Home. Sick.

We are home, my husband and I, after three-and-a-half weeks in the Democratic Republic of Congo. My body took the occasion of homecoming to let down and get sick.

It didn’t happen suddenly. The first day home was pretty good. I got up at the right time, no jetlag, got my first article off, sorted through pictures to go with it and sent them, too. I got my hair done–that was a real emergency case. We shopped for food. I went to a meeting in the evening about the Enbridge grant. (The group decided to fund the creation of a native-plant garden and history sign at the community town hall rather than a boardwalk into the wet prairie, which I had championed, but that was okay. I liked the garden idea, too.)

And then I got a literal gut reaction to being home. This has gone on for two days. I have started the antibiotic that I took to Congo for this very reason but never had to use while I was there. Jetlag is hitting, too. I am wiped out early in the evening and rising too early in the morning. It seems to be getting worse the longer I am home.

I managed to get articles off to two more publications yesterday and did loads of laundry but today I think I will just let myself be sick.

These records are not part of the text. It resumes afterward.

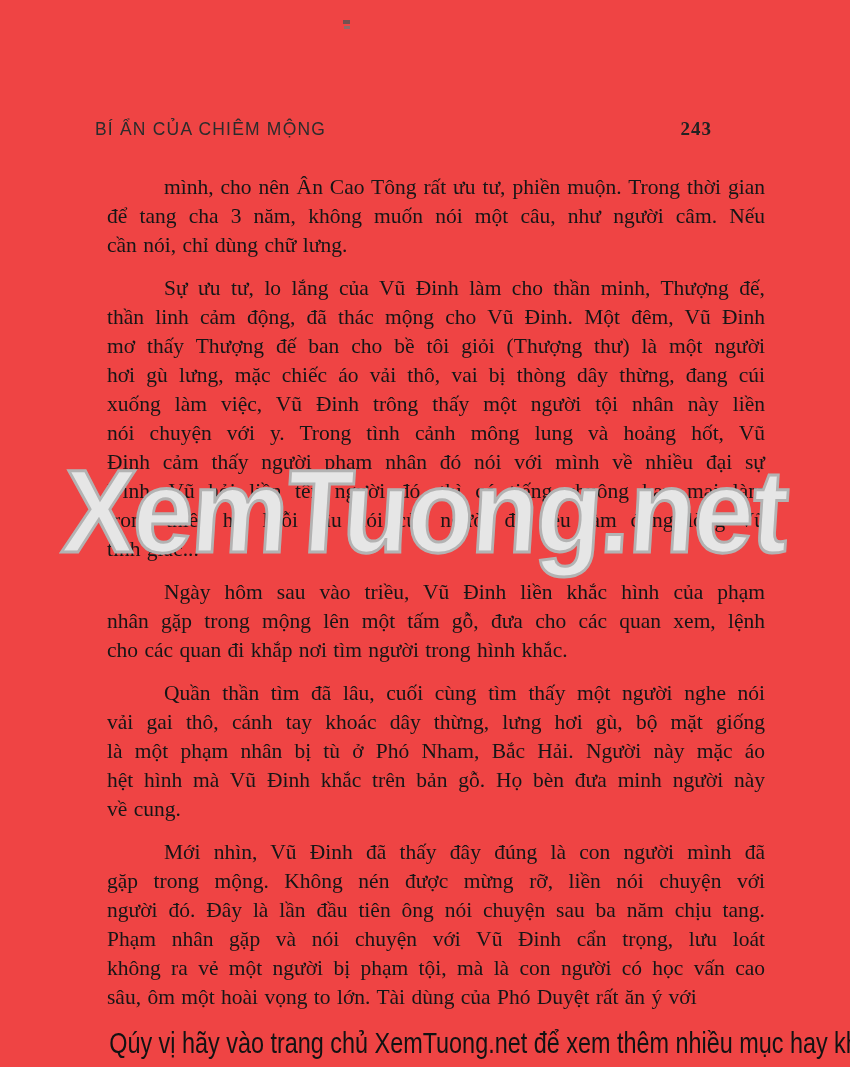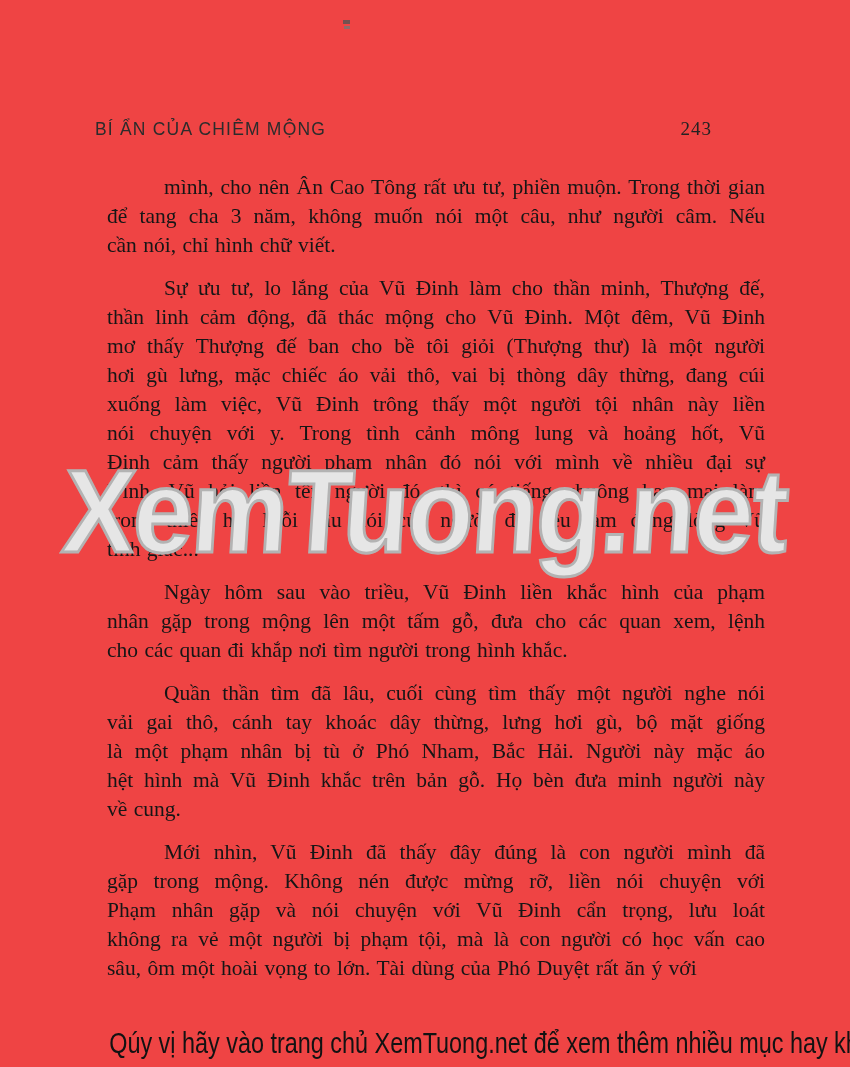--- a/index.html
+++ b/index.html
@@ -24,21 +24,21 @@
     position:absolute;left:95px;top:118px;right:138px;
     display:flex;justify-content:space-between;align-items:baseline;
   }
   .running-title{
     font-family:"Liberation Sans", sans-serif;
     font-size:17.5px;letter-spacing:1.2px;
     color:#2c2c2c;font-weight:400;
     transform:scaleY(1.05);transform-origin:left bottom;
   }
   .page-number{
-    font-size:19px;color:#222;letter-spacing:1px;
+    font-size:19px;color:#222;letter-spacing:1px;font-weight:bold;
   }
   .body-text{
     position:absolute;left:95px;top:173px;width:670px;
     font-size:21.5px;line-height:29px;
     word-spacing:1px;
   }
   .paragraph{margin:0 0 14px 12px;}
   .line{
     text-align:justify;
     -moz-text-align-last:justify;
@@ -85,21 +85,21 @@
 
   <div class="header">
     <span class="running-title">BÍ ẨN CỦA CHIÊM MỘNG</span>
     <span class="page-number">243</span>
   </div>
 
   <div class="body-text" id="body-text">
       <div class="paragraph">
         <div class="line indent">mình, cho nên Ân Cao Tông rất ưu tư, phiền muộn. Trong thời gian</div>
         <div class="line">để tang cha 3 năm, không muốn nói một câu, như người câm. Nếu</div>
-        <div class="line plast">cần nói, chỉ hình chữ viết.</div>
+        <div class="line plast">cần nói, chỉ dùng chữ lưng.</div>
       </div>
       <div class="paragraph">
         <div class="line indent">Sự ưu tư, lo lắng của Vũ Đinh làm cho thần minh, Thượng đế,</div>
         <div class="line">thần linh cảm động, đã thác mộng cho Vũ Đinh. Một đêm, Vũ Đinh</div>
         <div class="line">mơ thấy Thượng đế ban cho bề tôi giỏi (Thượng thư) là một người</div>
         <div class="line">hơi gù lưng, mặc chiếc áo vải thô, vai bị thòng dây thừng, đang cúi</div>
         <div class="line">xuống làm việc, Vũ Đinh trông thấy một người tội nhân này liền</div>
         <div class="line">nói chuyện với y. Trong tình cảnh mông lung và hoảng hốt, Vũ</div>
         <div class="line">Đinh cảm thấy người phạm nhân đó nói với mình về nhiều đại sự</div>
         <div class="line">Đinh. Vũ hỏi liền tên người đó, thì có tiếng chuông ban mai làm</div>
@@ -114,20 +114,21 @@
       <div class="paragraph">
         <div class="line indent">Quần thần tìm đã lâu, cuối cùng tìm thấy một người nghe nói</div>
         <div class="line">vải gai thô, cánh tay khoác dây thừng, lưng hơi gù, bộ mặt giống</div>
         <div class="line">là một phạm nhân bị tù ở Phó Nham, Bắc Hải. Người này mặc áo</div>
         <div class="line">hệt hình mà Vũ Đinh khắc trên bản gỗ. Họ bèn đưa minh người này</div>
         <div class="line plast">về cung.</div>
       </div>
       <div class="paragraph">
         <div class="line indent">Mới nhìn, Vũ Đinh đã thấy đây đúng là con người mình đã</div>
         <div class="line">gặp trong mộng. Không nén được mừng rỡ, liền nói chuyện với</div>
+        <div class="line">người đó. Đây là lần đầu tiên ông nói chuyện sau ba năm chịu tang.</div>
         <div class="line">Phạm nhân gặp và nói chuyện với Vũ Đinh cẩn trọng, lưu loát</div>
         <div class="line">không ra vẻ một người bị phạm tội, mà là con người có học vấn cao</div>
         <div class="line plast">sâu, ôm một hoài vọng to lớn. Tài dùng của Phó Duyệt rất ăn ý với</div>
       </div>
     </div>
 
   <div class="watermark">XemTuong.net</div>
 
   <div class="footer">
     <span class="footer-text">Qúy vị hãy vào trang chủ XemTuong.net để xem thêm nhiều mục hay khác</span>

That’s it, really. My immune system is tied to my willpower. I’ve been barreling through an exciting but stressful journey. I couldn’t afford to get sick while I was away but now I can. In fact, I can be helpless and coddled. I can send my husband out for chicken soup and loll on the couch, by the fire, with the cat.

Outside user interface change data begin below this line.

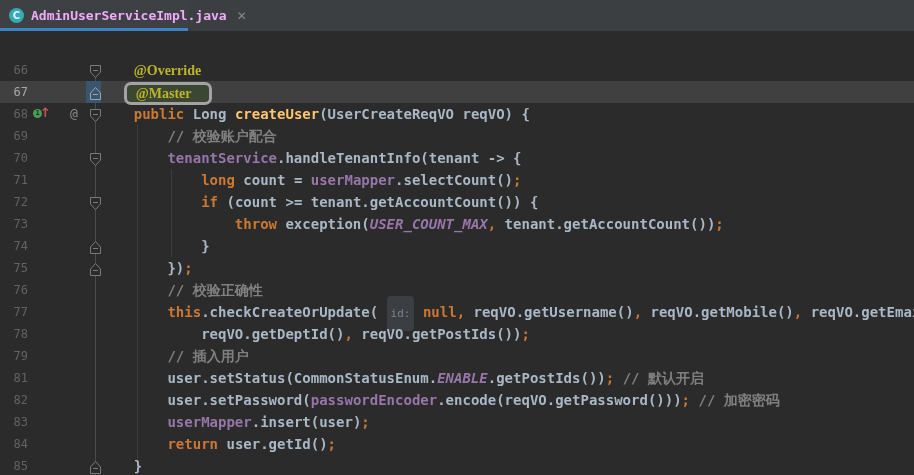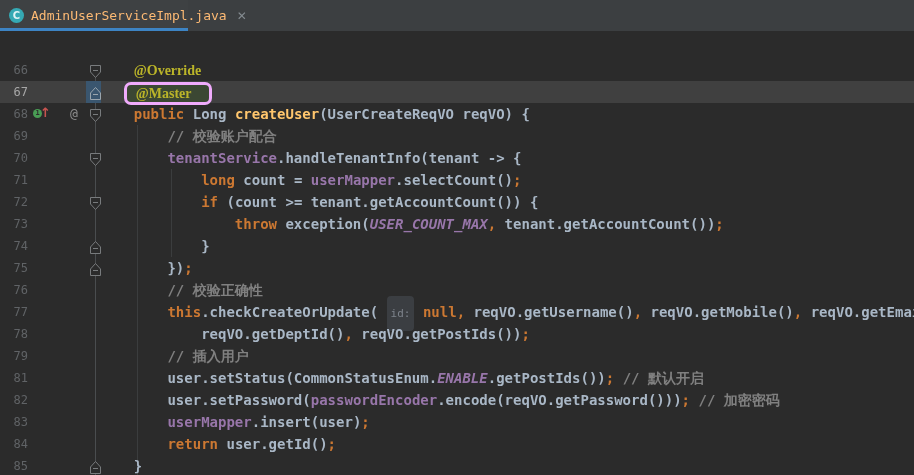--- a/index.html
+++ b/index.html
@@ -21,21 +21,21 @@
   .tab-underline {
     position:absolute; left:0; bottom:0; width:188px; height:3px; background:#3d84c4;
   }
   .class-icon {
     width:15px; height:15px; border-radius:50%; background:#35a9b4;
     color:#dff3f5; font-size:10px; font-weight:bold; line-height:15px;
     text-align:center; flex:0 0 auto;
     font-family:"DejaVu Sans", sans-serif;
   }
   .tab-title {
-    margin-left:7px; color:#fdba74; font-size:13px; font-weight:normal;
+    margin-left:7px; color:#f0abfc; font-size:13px; font-weight:bold;
     white-space:nowrap;
   }
   .tab-close {
     margin-left:10px; color:#848b90; font-size:12px; line-height:12px; cursor:pointer;
     font-family:"DejaVu Sans", sans-serif;
   }
   
   .editor { position:relative; width:914px; height:444px; background:#2b2b2b;margin-top:28px; }
   .fold-connector {
     position:absolute; left:95px; top:8px; width:1px; height:424px;
@@ -72,21 +72,21 @@
   .tk-static  { color:#9876aa; font-style:italic; }
   .tk-smethod { color:#a9b7c6; }
   .tk-cmt     { color:#808080; }
   .tk-punct   { color:#cc7832; }
   .tk-inlay   {
     background:#3b3e42; color:#7d838b; border-radius:4px; padding:11px 4px;
     font-size:11px; font-weight:normal;
   }
   .master-box {
     display:inline-block; background:#3b4733;
-    border:3px solid #f0abfc; border-radius:7px;
+    border:3px solid #a3a3a3; border-radius:7px;
     padding:0 17px 0 9px; margin-left:-10px; line-height:17px;
     vertical-align:-1px;
   }
 </style>
 </head>
 <body>
 
 <div id="app">
   <div class="tabbar">
     <div class="tab">

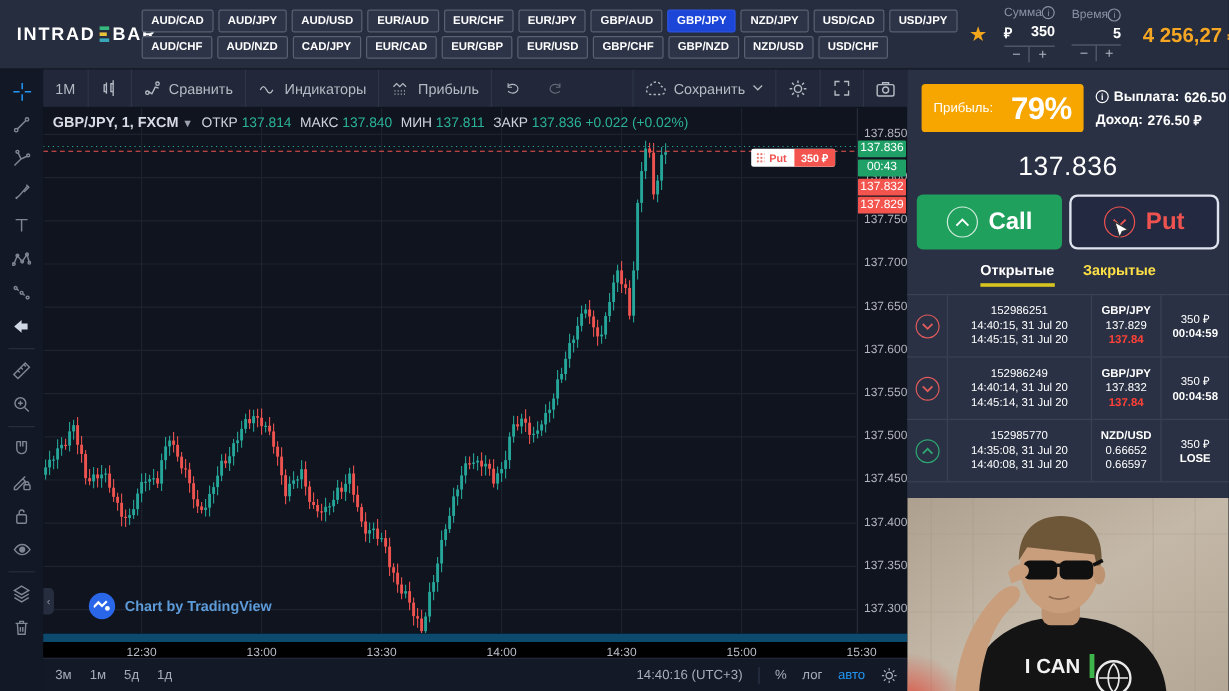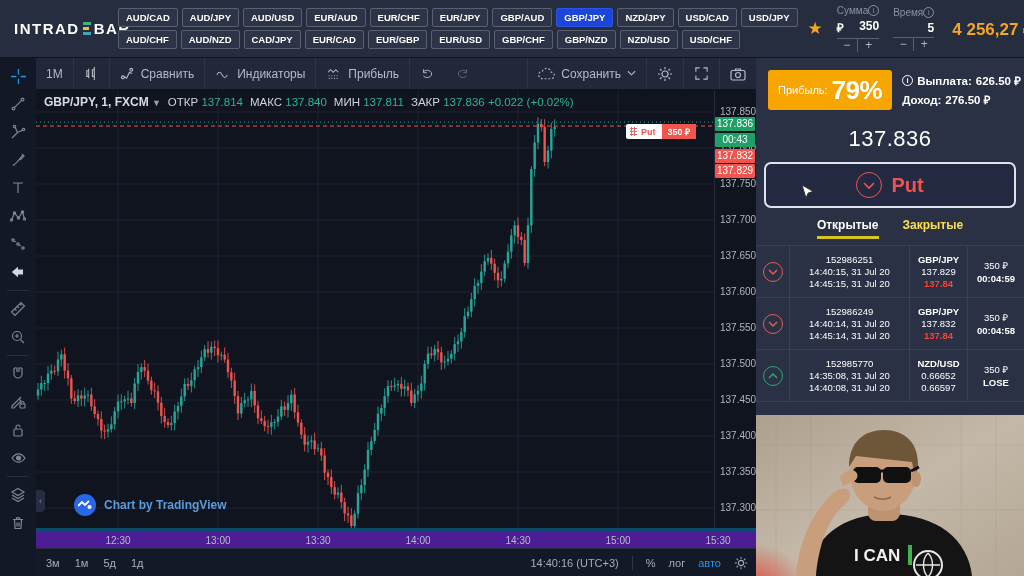--- a/index.html
+++ b/index.html
@@ -58,34 +58,34 @@
     background:#fff; border-radius:2px; overflow:hidden; font-size:9px; font-weight:bold; z-index:6; cursor:pointer; }
   #put-marker .grip { width:7px; height:9px; margin:0 2px 0 4px;
     background-image:radial-gradient(circle,#e46a63 1px,transparent 1.2px); background-size:3px 3px; }
   #put-marker .pm-label { color:#ef5350; padding:0 6px 0 2px; }
   #put-marker .pm-amt { background:#f3544e; color:#fff; padding:0 6px; height:100%; display:flex; align-items:center; }
   #attribution { position:absolute; left:10px; bottom:12px; display:flex; align-items:center; gap:8px; z-index:5;padding-left:28px; }
   #tv-logo { width:22px; height:22px; border-radius:50%; background:#2a66e8; display:flex; align-items:center; justify-content:center; }
   #attribution span { color:#5d9cd9; font-size:12px; font-weight:bold; }
   #collapse-handle { position:absolute; left:0; top:400px; width:9px; height:22px; background:#262d3e;
     border-radius:0 4px 4px 0; color:#8a92a2; font-size:9px; display:flex; align-items:center; justify-content:center; z-index:6; cursor:pointer; }
-  #time-axis { position:relative; width:720px; height:20px; border-top:3px solid #0c4a6e; background:#4c1d95;
+  #time-axis { position:relative; width:720px; height:20px; border-top:7px solid #0c4a6e; background:#000000;
     font-size:10px; color:#b8bcc8; overflow:hidden; }
   .ta-label { position:absolute; top:4px; transform:translateX(-50%); }
   #bottom-bar { width:720px; height:28px; background:#141927; border-top:1px solid #262b3a;
     display:flex; align-items:center; font-size:11px; color:#a6adbb; }
   #bottom-bar .ranges { display:flex; gap:15px; margin-left:10px; }
   #bottom-bar .ranges span { cursor:pointer; }
   #bottom-bar .right { margin-left:auto; display:flex; align-items:center; gap:13px; margin-right:8px; }
   #bottom-bar .vsep { width:1px; height:14px; background:#2e3548; }
   .auto-blue { color:#2196f3; }
   
   #right-panel { position:absolute; left:756px; top:58px; width:268px; height:357px; background:#2a3144; }
   #profit-row { display:flex; align-items:center; gap:10px; padding:12px 10px 0 12px; }
-  #profit-box { background:#f7a600; border-radius:3px; padding:4px 10px; display:flex; align-items:center; gap:4px; height:40px; }
+  #profit-box { background:#f7a600; border-radius:3px; padding:4px 10px; display:flex; align-items:center; gap:15px; height:40px; }
   #profit-box .pl { font-size:11px; color:#fff; }
   #profit-box .pv { font-size:26px; font-weight:bold; color:#fff; letter-spacing:-.5px; }
   #payout-col { display:flex; flex-direction:column; gap:4px; font-size:11.5px; font-weight:bold; }
   #payout-col .line { display:flex; align-items:center; gap:4px; white-space:nowrap; }
   #big-price { text-align:center; font-size:22px; color:#fff; margin-top:16px; letter-spacing:.5px; }
   #cta-row { display:flex; gap:6px; padding:10px 8px 0 8px; }
   .cta { flex:1; height:46px; border-radius:5px; display:flex; align-items:center; justify-content:center; gap:9px; cursor:pointer; }
   #btn-call { background:#1fa05c; }
   #btn-put { background:#222940; border:2px solid #dfe3ee; border-radius:7px; position:relative; }
   .cta .circ { width:26px; height:26px; border-radius:50%; border:1.5px solid rgba(255,255,255,.8);
@@ -787,20 +787,28 @@
         <span>626.50 ₽</span>
         </div>
       <div class="line">
           <span>Доход:</span>
         <span>276.50 ₽</span>
         </div>
     </div>
   </div>
   <div id="big-price">137.836</div>
   <div id="cta-row">
+    <div class="cta" id="btn-call">
+      <span class="circ">
+        <svg width="14" height="9" viewBox="0 0 14 9">
+            <path d="M2 7l5-5 5 5" stroke="#fff" fill="none" stroke-width="1.6"></path>
+          </svg>
+        </span>
+      <span class="txt">Call</span>
+    </div>
     <div class="cta" id="btn-put">
       <span class="circ">
         <svg width="14" height="9" viewBox="0 0 14 9">
             <path d="M2 2l5 5 5-5" stroke="#ef5350" fill="none" stroke-width="1.6"></path>
           </svg>
         </span>
       <span class="txt">Put</span>
       <svg id="put-cursor" width="16" height="18" viewBox="0 0 16 18">
         <path d="M2 1l4 13 2.2-5 5-1.6z" fill="#fff" stroke="#333" stroke-width="1"></path>
         </svg>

Why do people travel, after all? For new experiences, and we think they should be of the pleasurable kind. But pleasure doesn’t always change you. For me, travel is always at least partly about testing my limits, pushing the growth envelope.

This trip did change me. I feel more competent and confident about many things. I learned a great deal. People are impressed that we did what we did–they don’t add, “at your age” but it is there. Young people are supposed to be the adventurous ones, the foolish-fearless ones. Here we are at age 68, defying convention, paying luxury travel costs for a trip that was full of adventure and human contact but pretty grueling and hardly any scenery to speak of.

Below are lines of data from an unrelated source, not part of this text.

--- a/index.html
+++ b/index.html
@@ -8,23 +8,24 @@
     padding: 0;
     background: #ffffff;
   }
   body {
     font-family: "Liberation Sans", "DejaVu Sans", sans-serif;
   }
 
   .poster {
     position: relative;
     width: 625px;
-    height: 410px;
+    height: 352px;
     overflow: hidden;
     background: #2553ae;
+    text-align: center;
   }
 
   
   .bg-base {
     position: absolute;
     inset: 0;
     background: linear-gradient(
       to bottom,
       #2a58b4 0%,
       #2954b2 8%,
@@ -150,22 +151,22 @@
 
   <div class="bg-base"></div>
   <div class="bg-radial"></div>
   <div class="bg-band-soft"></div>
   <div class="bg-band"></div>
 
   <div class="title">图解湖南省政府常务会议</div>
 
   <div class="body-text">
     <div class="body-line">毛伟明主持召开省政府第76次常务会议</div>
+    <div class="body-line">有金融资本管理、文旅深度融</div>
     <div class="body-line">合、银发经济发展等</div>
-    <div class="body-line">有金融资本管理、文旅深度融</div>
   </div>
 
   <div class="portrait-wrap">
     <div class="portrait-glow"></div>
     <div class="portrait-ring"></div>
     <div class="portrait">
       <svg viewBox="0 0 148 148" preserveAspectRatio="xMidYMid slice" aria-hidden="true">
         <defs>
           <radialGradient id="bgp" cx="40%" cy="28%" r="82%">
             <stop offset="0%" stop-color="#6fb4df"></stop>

I care about results, about progression, about stories–including the story of myself. I want to see change, beginning in myself. I am as self-centered as they come, even while striving to become a better person–more compassionate, grateful, generous; more in harmony with the universe; a purer channel of love. I want to see those changes happening. I take satisfaction in self-improvement.

All of those qualities have to do with the way I relate to other people, of course, as well as the divine and the earth. So in that way I am not only self-centered. I try to use my self-centering tendencies to make myself less self-centered, if that makes any sense. I am just being honest about how much this kind of travel is about me as well as the good I think I can accomplish.

I often wish I could get out of the way and write more clearly and generously about what I see and less about how I feel about it. But right now my body is putting itself first and foremost in my attention, saying, this was a challenging trip. We’ve pushed the envelope. Can we let up now?